Molestie social – Possibilità di esclusione delle notifiche e degli avvisi – Esclusione del reato
La recente sentenza della Prima Sezione della Corte di Cassazione (n. 40033 depositata il 3.10.2023) chiarisce le possibilità di ricomprendere o meno nell’ipotesi di cui all’art. 660 C.P. le interferenze non gradite create dallo sviluppo dei social network e delle applicazioni connesse.
La pronuncia di merito
Nel caso in esame la Corte d’Appello aveva riformato la pronuncia di primo grado, e riqualificato il fatto, inizialmente contestato come reato previsto e punito dall’articolo 612 bis C.P.(atti persecutori), in quello dell’articolo 660 C.P. (molestia o disturbo alle persone) aveva condannato l’imputata alla pena di 2 mesi di arresto per avere inviato una richiesta di amicizia sul profilo facebook dei figli naturali, per aver inviato messaggi dello stesso tipo ai genitori adottivi di questi, per aver successivamente contattato tramite facebook ed instagram la nonna paterna adottiva dei minori, e per aver postato sempre su facebook e instagram fotografie ritraenti i propri figli naturali insieme ai genitori adottivi; fotografie su cui aveva apposto la frase di testo ‘i miei figli’.
Il problema di diritto
La norma punisce con la reclusione fino a 6 mesi chiunque, in un luogo pubblico o aperto al pubblico, ovvero col mezzo del telefono, per ‘petulanza’ o per altro biasimevole motivo, reca ad altri molestie.

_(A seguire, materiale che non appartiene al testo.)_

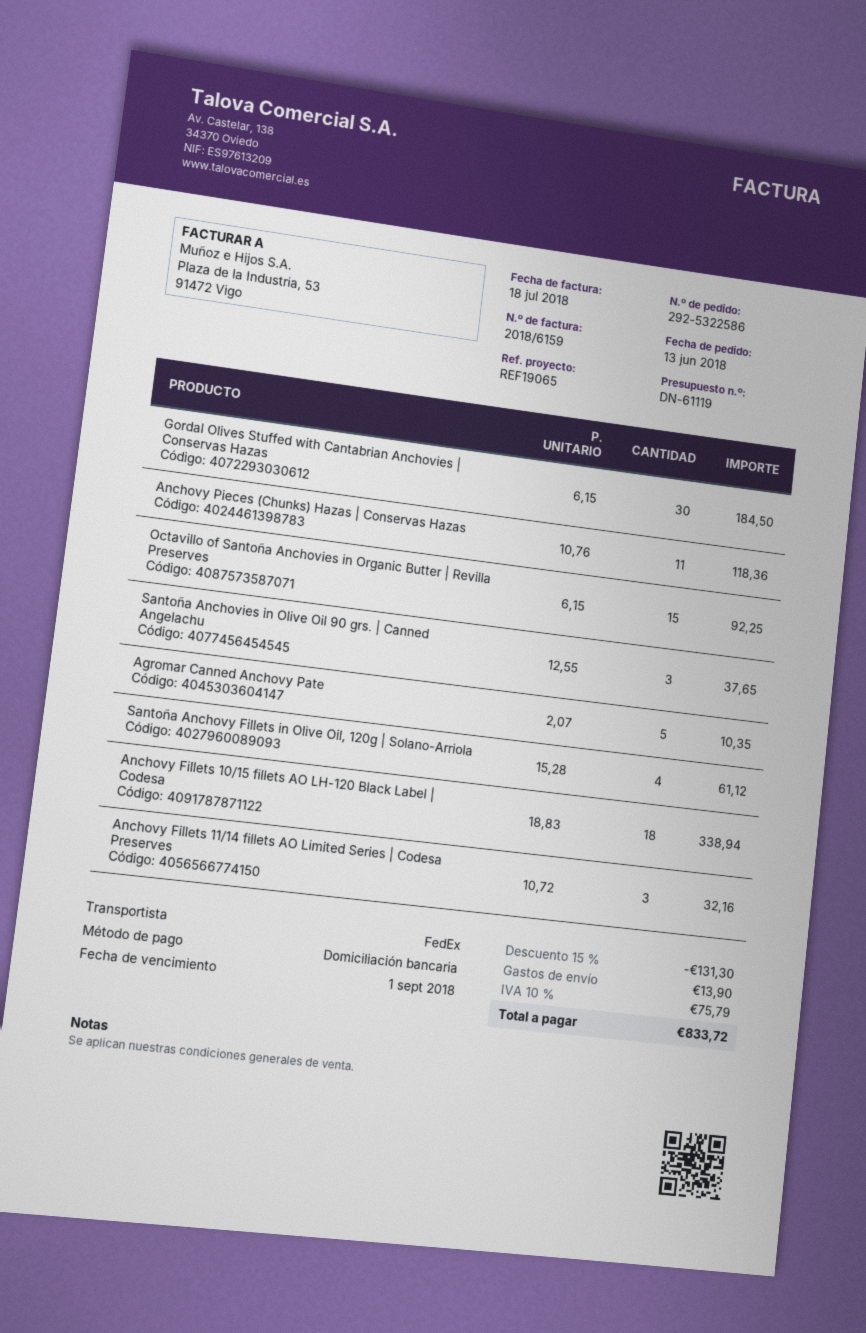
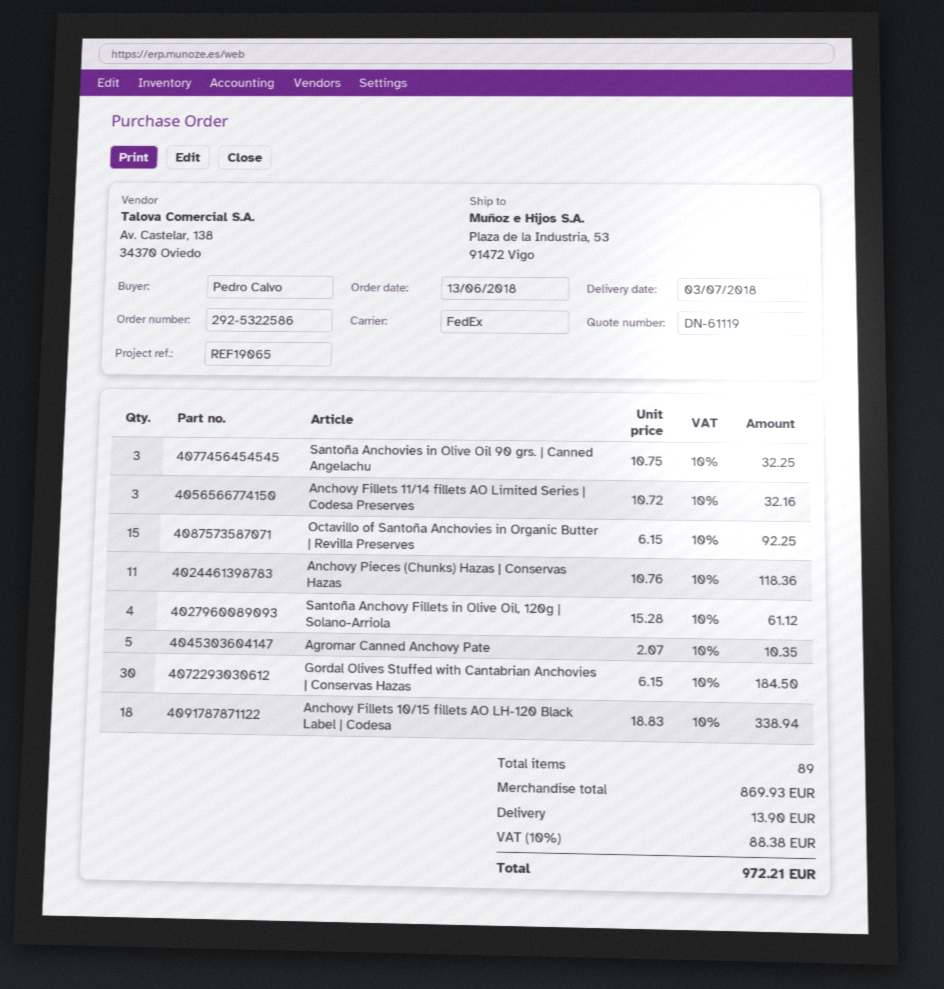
Santoña Anchovies in Olive Oil 90 grs. | Canned Angelachu: 3 x 12.55 = 37.65 -> 3 x 10.75 = 32.25
discount: 15% = 131.30 -> none
tax: 10% = 75.79 -> 10% = 88.38
total: 833.72 -> 972.21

Le moderne tecnologie hanno trasformato i telefoni cellulari in modo da poter essere utilizzati per l’utilizzo operativo dei social e della corrispondenza e-mail, consentendo in tal modo di aggravare la pervasività delle costanti notifiche sonore e visive che possono inserirsi in modo petulante nella vita quotidiana.
I Giudici di legittimità hanno chiarito che sono i sistemi di alert o preview che affiancano la forma di comunicazione a distanza a rendere la stessa evidentemente invasiva da dover essere considerata molesta nel significato penalmente rilevante.
Per questo motivo l’esistenza o meno di un sistema di alert o preview dipende, in realtà, non dal soggetto che invia la mail o il messaggio, ma da quello che riceve; che a ben vedere può decidere liberamente se consentire all’applicazione di messaggistica telematica di inviargli la notifica della ricezione di una comunicazione o di un avviso.
La soluzione della Corte
Secondo la Cassazione la possibilità per il destinatario della comunicazione di sottrarsi all’interazione immediata con il mittente e di porre un filtro alla comunicazione a distanza, permettendogli di decidere di non essere raggiunto dalla stessa se non in un momento in cui decide liberamente di farlo, rende tale forma di comunicazione oggettivamente meno invasiva di quella effettuata a mezzo del telefono e più vicina a quella epistolare.
Il sistema di messaggistica delle applicazioni social permette oggi al destinatario di sottrarsi all’interazione immediata con il mittente ponendo un filtro/blocco al rapporto con il soggetto che invia il messaggio molesto, l’equiparazione tra l’invasività delle comunicazioni moleste effettuate tramite sistemi di messaggistica telematica e quella delle comunicazioni tradizionali effettuate con il mezzo del telefono non è più giustificabile.
Secondo i giudici di legittimità la possibilità che il messaggio telematico assuma quella particolare invasività che lo rende assimilabile alla telefonata molesta ricevuta improvvisamente, non dipende da una scelta del soggetto che lo invia, ma da una scelta del soggetto che riceve il messaggio.
L’istantaneità della comunicazione molesta veicolata tramite la messaggistica telematica, e la circostanza che essa giunga in un momento improvviso non regolabile dal soggetto che riceve la comunicazione, sono, infatti, caratteristiche accessorie del mezzo utilizzato; la possibilità per il destinatario dei messaggi di evitare l’istantaneità della comunicazione, sottraendosi a quella interazione immediata con il mittente che è la linea di delimitazione della fattispecie penale.
Nella vicenda, caratterizzata da molestie perpetrate tramite messaggi inviati mediante le applicazioni instagram e facebook le cui notifiche dei messaggi in arrivo ben potevano essere (dis)attivate per scelta del soggetto che li ha ricevuti, il fatto di cui è stata ritenuta responsabile l’imputata non può, per la Cassazione, essere assunto nella fattispecie dell’articolo 660 c.p., in quanto non commesso “col mezzo del telefono” nel significato “tradizionale” attribuito a questa locuzione.